The AAO-HNS said in its news release that since its 2011 guideline, changes in practice have included fewer clinicians using routine postoperative antibiotics and the FDA's addition of a black box warning on the use of codeine in children. (That drug safety communication has since been updated.)
The revised guideline incorporates input from the two new consumer advocates who joined the guideline update group and includes evidence from one new clinical practice guideline, 26 new systematic reviews and 13 new randomized controlled trials, among other changes.
According to Coles, major updates from the previous guideline included adding evidence profiles for each of the 15 key action statements (seven of which are new).
"These profiles include aggregate evidence quality, confidence in the evidence, benefits and harms of the recommendations, role for patient preferences, value judgments made by the panel, and a description of any differences of opinion expressed by panel members," she said. "This is intended to increase clarity and transparency for physicians utilizing this guideline."

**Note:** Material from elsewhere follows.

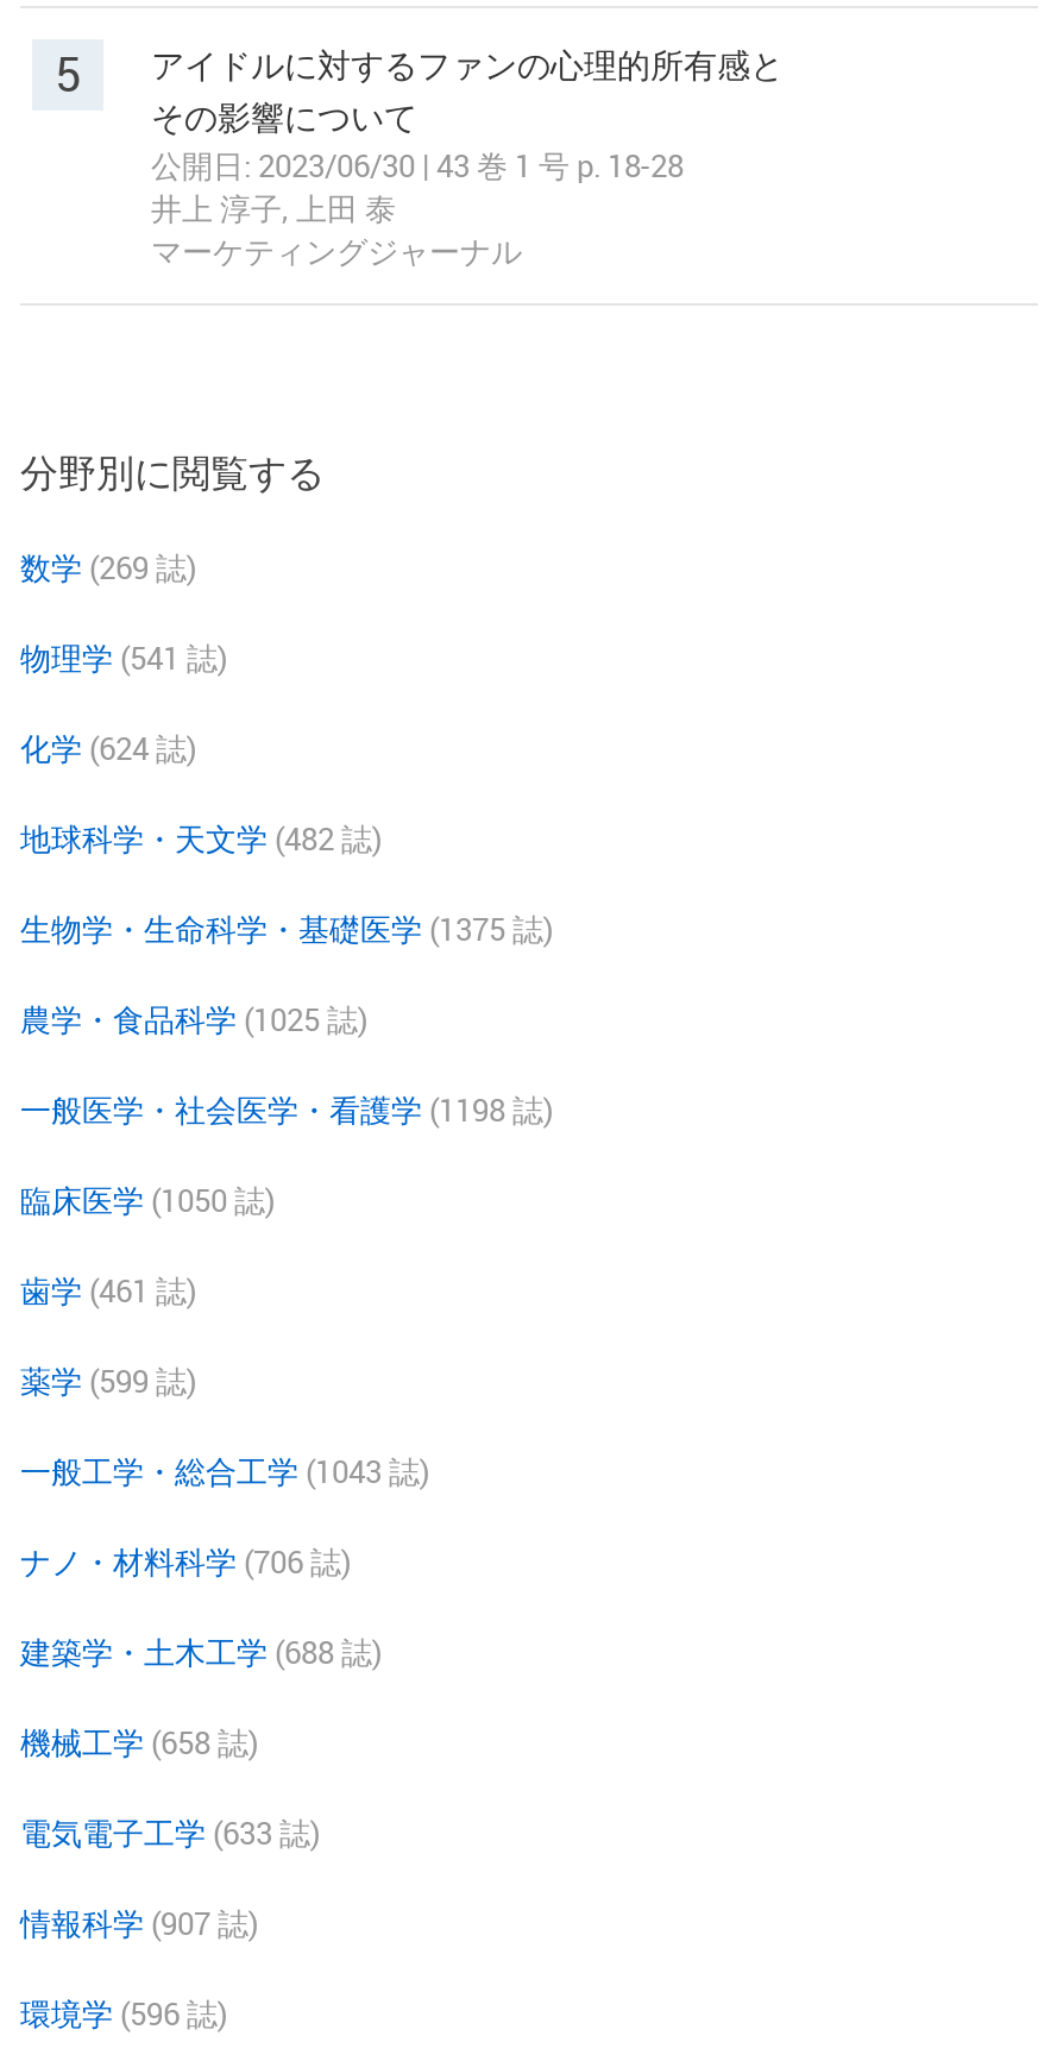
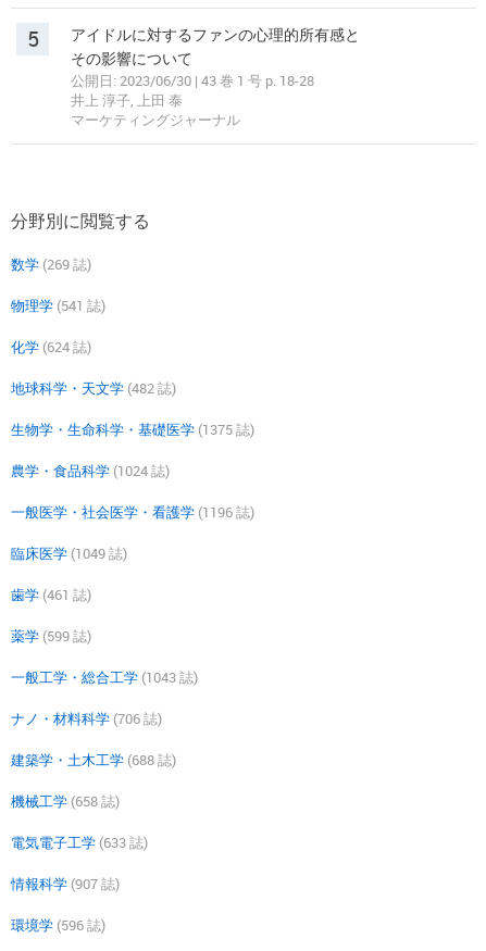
[20,998,367,1041] 農学・食品科学 (1025 誌) -> [11,461,170,480] 農学・食品科学 (1024 誌)
[20,1088,553,1131] 一般医学・社会医学・看護学 (1198 誌) -> [11,502,254,522] 一般医学・社会医学・看護学 (1196 誌)
[20,1179,275,1221] 臨床医学 (1050 誌) -> [11,543,127,563] 臨床医学 (1049 誌)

Additionally, Coles said the AAO-HNS updated five of its previous key action statements, including changing the strength of a recommendation for watchful waiting for recurrent throat infection if there have been fewer than seven episodes in the past year, fewer than five episodes per year in the past two years, or fewer than three episodes per year in the past three years. That is now a strong recommendation, she noted.
"Tonsillectomy in children who do not meet these criteria (known as the Paradise Criteria) does not provide clinically meaningful improvements in outcomes, is not cost-effective and exposes children to unnecessary risks of surgery," Coles said.
Coles said there are a number of key action statements she thinks are especially important for family physicians to know about.
First, the AAO-HNS added a new action statement that suggests physicians recommend tonsillectomy for children with obstructive sleep apnea (OSA) documented by overnight polysomnography.
"The prior guideline stated that physicians should counsel caregivers about tonsillectomy to improve health in children with abnormal polysomnography," Coles said. "The results of the Childhood Adenotonsillectomy Trial (CHAT) demonstrated that tonsillectomy improved symptoms, behavior and quality of life outcomes for children with OSA treated with tonsillectomy compared with watchful waiting."
Another new key action statement specifically recommends that clinicians not administer or prescribe codeine, or any medication containing codeine, after tonsillectomy in children younger than age 12.
"This is in line with the FDA's black-box warning," Coles said. "Patients and caregivers are likely to look to their family physician for assistance in postoperative pain control. Family physicians should feel comfortable recommending pain control measures."
Instead, said a closely related key action statement, physicians should recommend ibuprofen, acetaminophen or both for pain control after tonsillectomy.
"Ibuprofen is safe and effective and is not associated with significant increased bleeding risk," Coles said.
Finally, Coles highlighted a key action statement that said tonsillectomy may be considered for recurrent throat infection with a frequency of seven or more episodes in the past year, five or more episodes per year in the past two years, or three or more episodes per year in the past three years with documentation in the medical record for each episode of sore throat and one or more of the following: temperature greater than 38.3°C, or 101°F; cervical adenopathy; tonsillar exudate; or a positive test for group A beta-hemolytic streptococcus.
"In severely affected children, tonsillectomy results in a small improvement in the first year following tonsillectomy," she said. "However, those benefits do not persist after one year. Watchful waiting is an appropriate option for these children, as well."